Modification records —

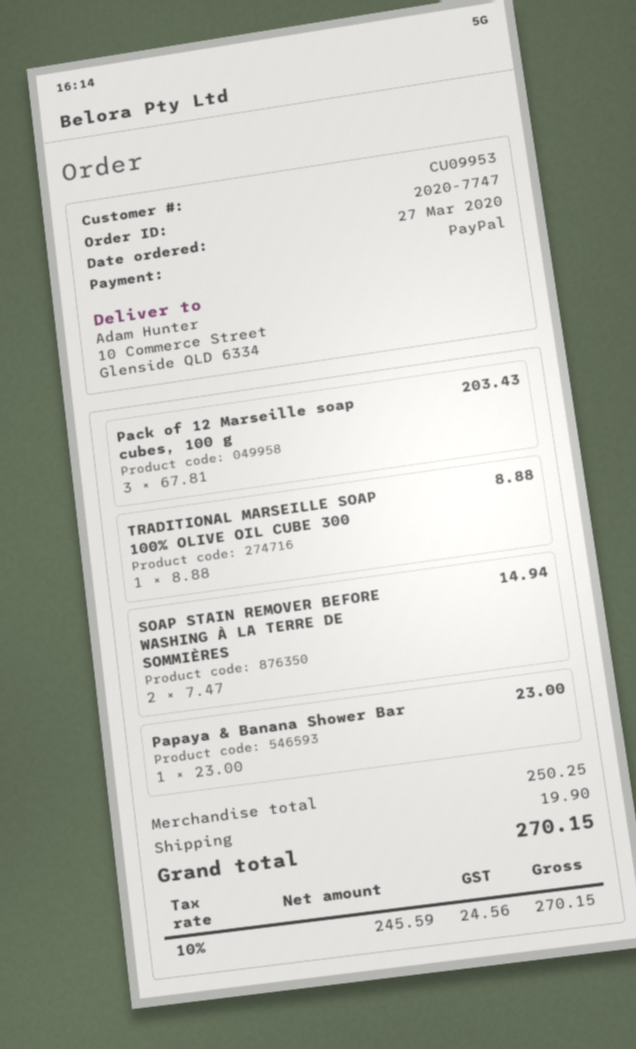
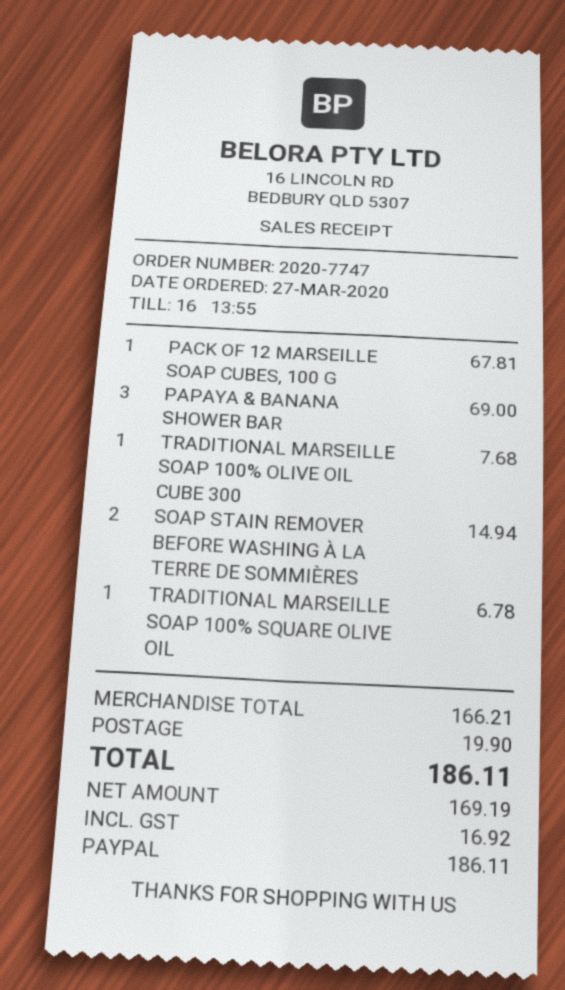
Pack of 12 Marseille soap cubes, 100 g: 3 for 203.43 -> 1 for 67.81
TRADITIONAL MARSEILLE SOAP 100% OLIVE OIL CUBE 300: 1 for 8.88 -> 1 for 7.68
Papaya & Banana Shower Bar: 1 for 23.00 -> 3 for 69.00
TRADITIONAL MARSEILLE SOAP 100% SQUARE OLIVE OIL: none -> 1 for 6.78
subtotal: 250.25 -> 166.21
net: 245.59 -> 169.19
tax: 24.56 -> 16.92
total: 270.15 -> 186.11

WORK TO COMPLETE —
Take the line that contains "TRADITIONAL MARSEILLE SOAP 100% SQUARE" and each line after it through the end of the records, and repeat them all exactly. Nothing else.

ANSWER SPACE —
TRADITIONAL MARSEILLE SOAP 100% SQUARE OLIVE OIL: none -> 1 for 6.78
subtotal: 250.25 -> 166.21
net: 245.59 -> 169.19
tax: 24.56 -> 16.92
total: 270.15 -> 186.11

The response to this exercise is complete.